Segundo um relatório do Instituto de Economia Energética e Análise Financeira, as compras de gás natural liquefeito russo pela UE totalizaram 6,9 mil milhões de metros cúbicos entre janeiro e março de 2026. A tendência manteve-se em abril, com um aumento de 17% face ao mesmo mês de 2025. A França destacou-se como o país europeu que mais GNL russo importou no primeiro trimestre, tendo atingido um recorde em janeiro.

Os números surgem numa altura paradoxal: a Comissão Europeia já aprovou a proibição de todas as importações de gás russo até ao outono de 2027, com o objetivo de privar Moscovo dos recursos que financiam a guerra na Ucrânia.
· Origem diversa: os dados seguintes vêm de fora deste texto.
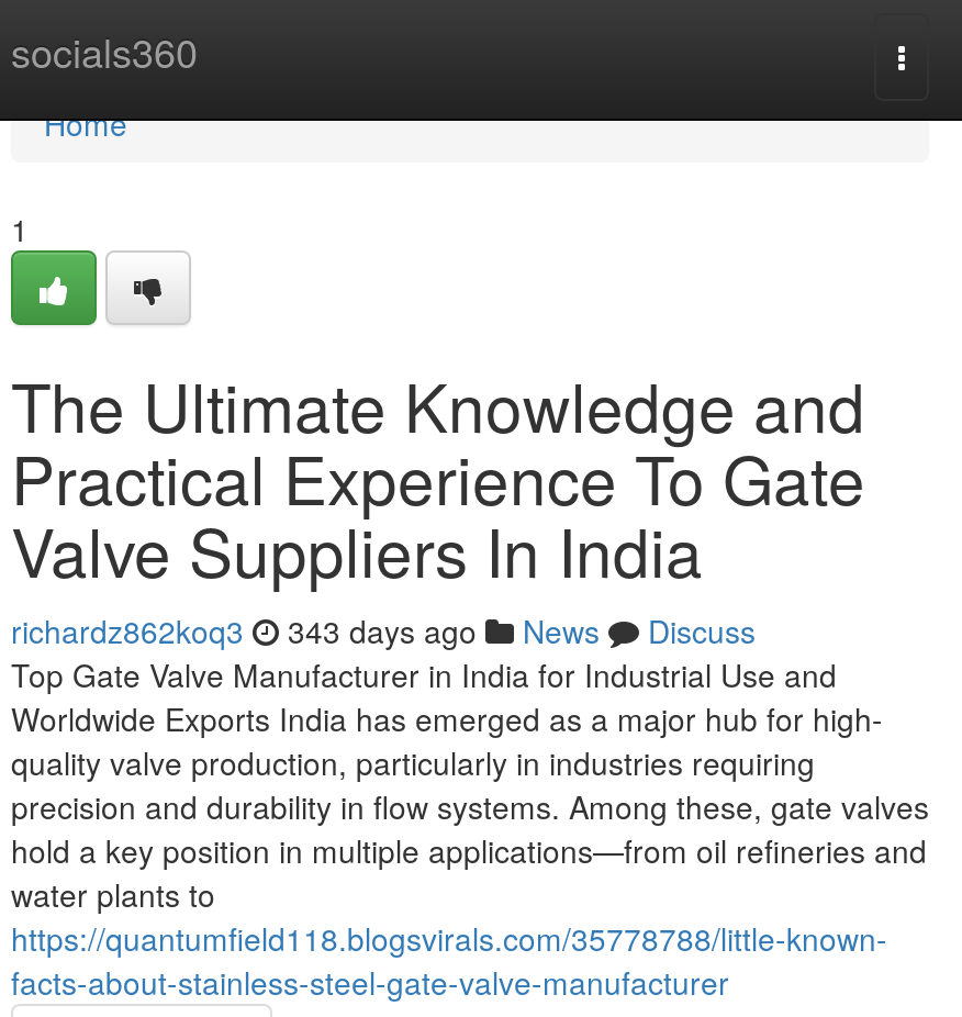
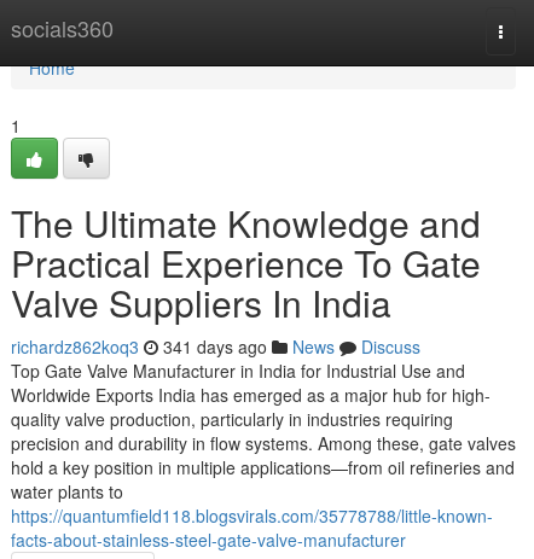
[11,608,756,652] richardz862koq3 343 days ago News Discuss -> [11,334,420,359] richardz862koq3 341 days ago News Discuss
Ainda assim, a Rússia continua a ser o segundo maior fornecedor de GNL da União Europeia, respondendo por 14% das importações totais no primeiro trimestre, atrás da Noruega com 31% e dos Estados Unidos com 28%.

Os analistas são críticos da estratégia energética europeia. "O GNL tornou-se o calcanhar de Aquiles da estratégia de segurança energética da Europa", afirmou Ana Maria Jaller-Makarewicz, analista do IEEFA, alertando para a exposição do bloco a "preços elevados e novas formas de interrupção do fornecimento". Em 2028, a UE poderá estar a depender dos Estados Unidos para 80% das suas importações de GNL, expondo o continente a uma nova forma de dependência energética que pode revelar-se tão problemática quanto a anterior.